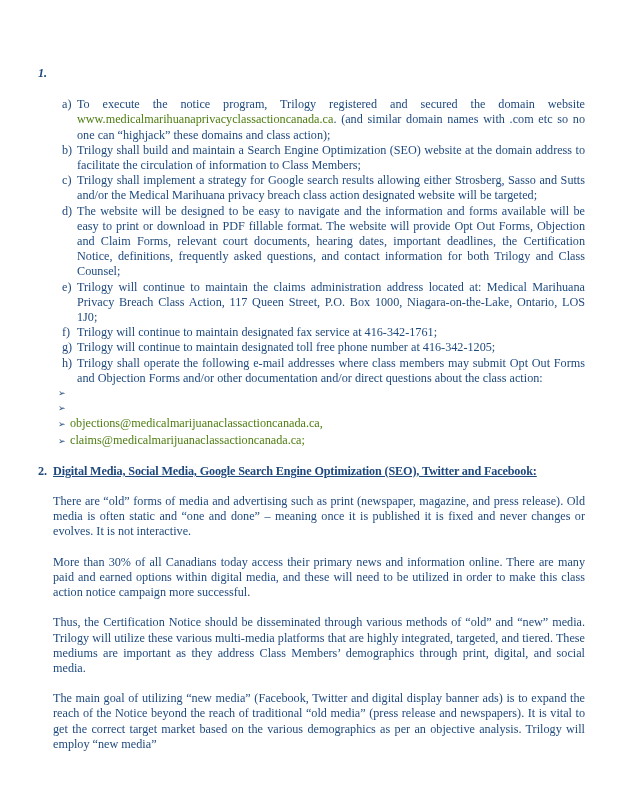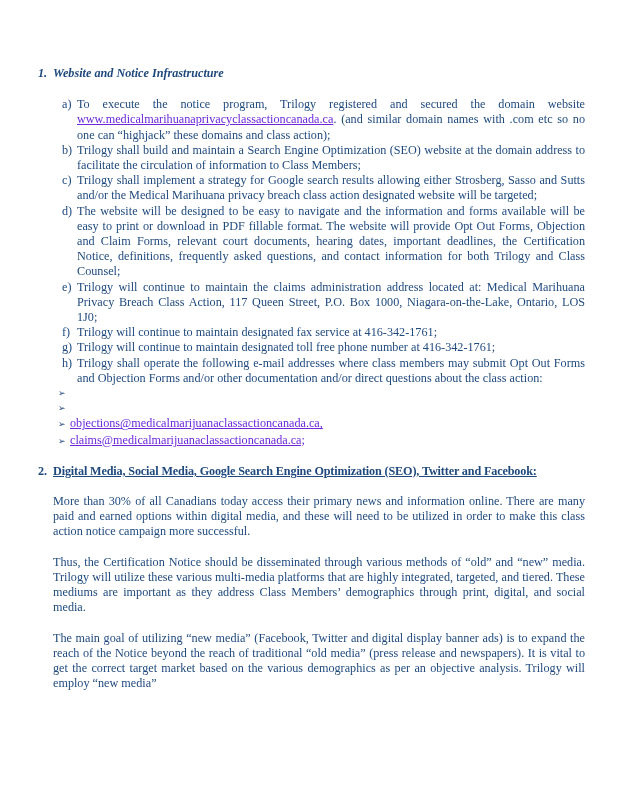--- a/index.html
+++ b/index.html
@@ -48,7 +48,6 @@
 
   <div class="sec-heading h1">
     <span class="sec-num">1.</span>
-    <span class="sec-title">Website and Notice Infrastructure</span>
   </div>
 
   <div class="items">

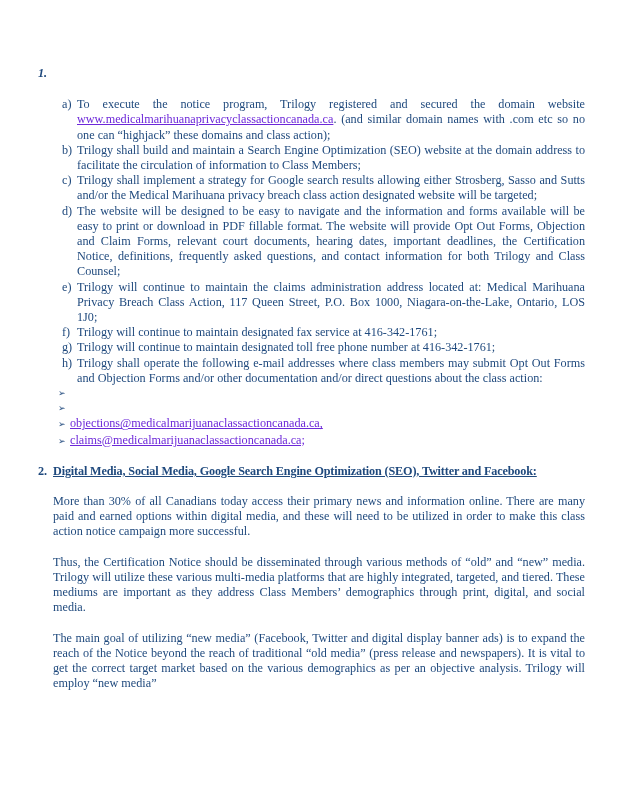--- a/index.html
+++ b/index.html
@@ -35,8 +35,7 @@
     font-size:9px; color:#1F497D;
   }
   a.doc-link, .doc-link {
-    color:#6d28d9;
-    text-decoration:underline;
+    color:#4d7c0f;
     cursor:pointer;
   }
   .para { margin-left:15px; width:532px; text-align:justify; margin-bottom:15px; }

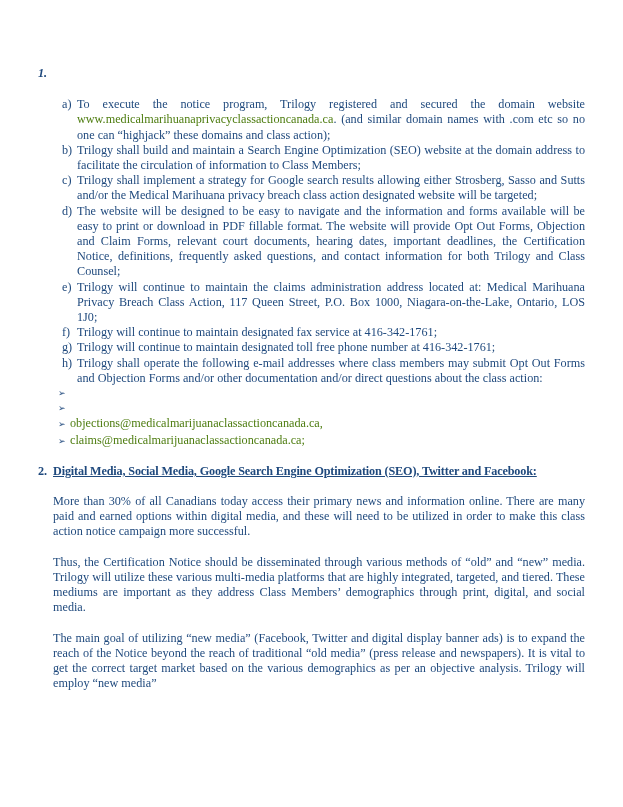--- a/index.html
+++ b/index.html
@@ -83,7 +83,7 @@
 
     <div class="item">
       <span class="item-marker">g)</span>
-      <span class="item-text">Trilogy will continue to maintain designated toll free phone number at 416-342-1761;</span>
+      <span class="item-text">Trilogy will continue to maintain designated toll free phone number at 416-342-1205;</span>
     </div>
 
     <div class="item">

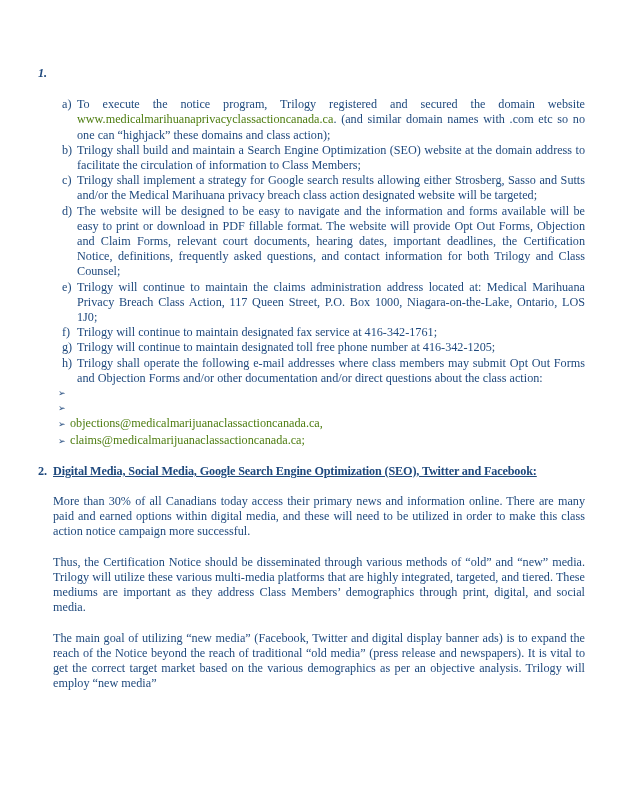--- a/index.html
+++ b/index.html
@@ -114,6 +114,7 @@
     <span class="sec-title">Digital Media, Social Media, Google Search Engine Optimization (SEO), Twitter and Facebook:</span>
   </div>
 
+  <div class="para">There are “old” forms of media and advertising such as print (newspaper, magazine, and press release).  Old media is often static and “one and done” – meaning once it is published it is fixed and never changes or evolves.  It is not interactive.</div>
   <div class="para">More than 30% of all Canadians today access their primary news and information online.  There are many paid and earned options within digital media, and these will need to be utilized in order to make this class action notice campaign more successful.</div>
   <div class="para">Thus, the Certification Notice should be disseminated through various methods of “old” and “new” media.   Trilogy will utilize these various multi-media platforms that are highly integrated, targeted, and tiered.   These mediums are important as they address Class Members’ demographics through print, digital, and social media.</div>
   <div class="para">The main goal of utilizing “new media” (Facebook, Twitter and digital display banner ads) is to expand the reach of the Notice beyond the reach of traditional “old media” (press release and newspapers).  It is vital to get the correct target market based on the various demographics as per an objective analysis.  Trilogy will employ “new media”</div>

_AIM OF THE TASK:_
In the entries above, some lines hold the string "There". Copy each of them.

_EXERCISE RESPONSE:_
+  <div class="para">There are “old” forms of media and advertising such as print (newspaper, magazine, and press release).  Old media is often static and “one and done” – meaning once it is published it is fixed and never changes or evolves.  It is not interactive.</div>
   <div class="para">More than 30% of all Canadians today access their primary news and information online.  There are many paid and earned options within digital media, and these will need to be utilized in order to make this class action notice campaign more successful.</div>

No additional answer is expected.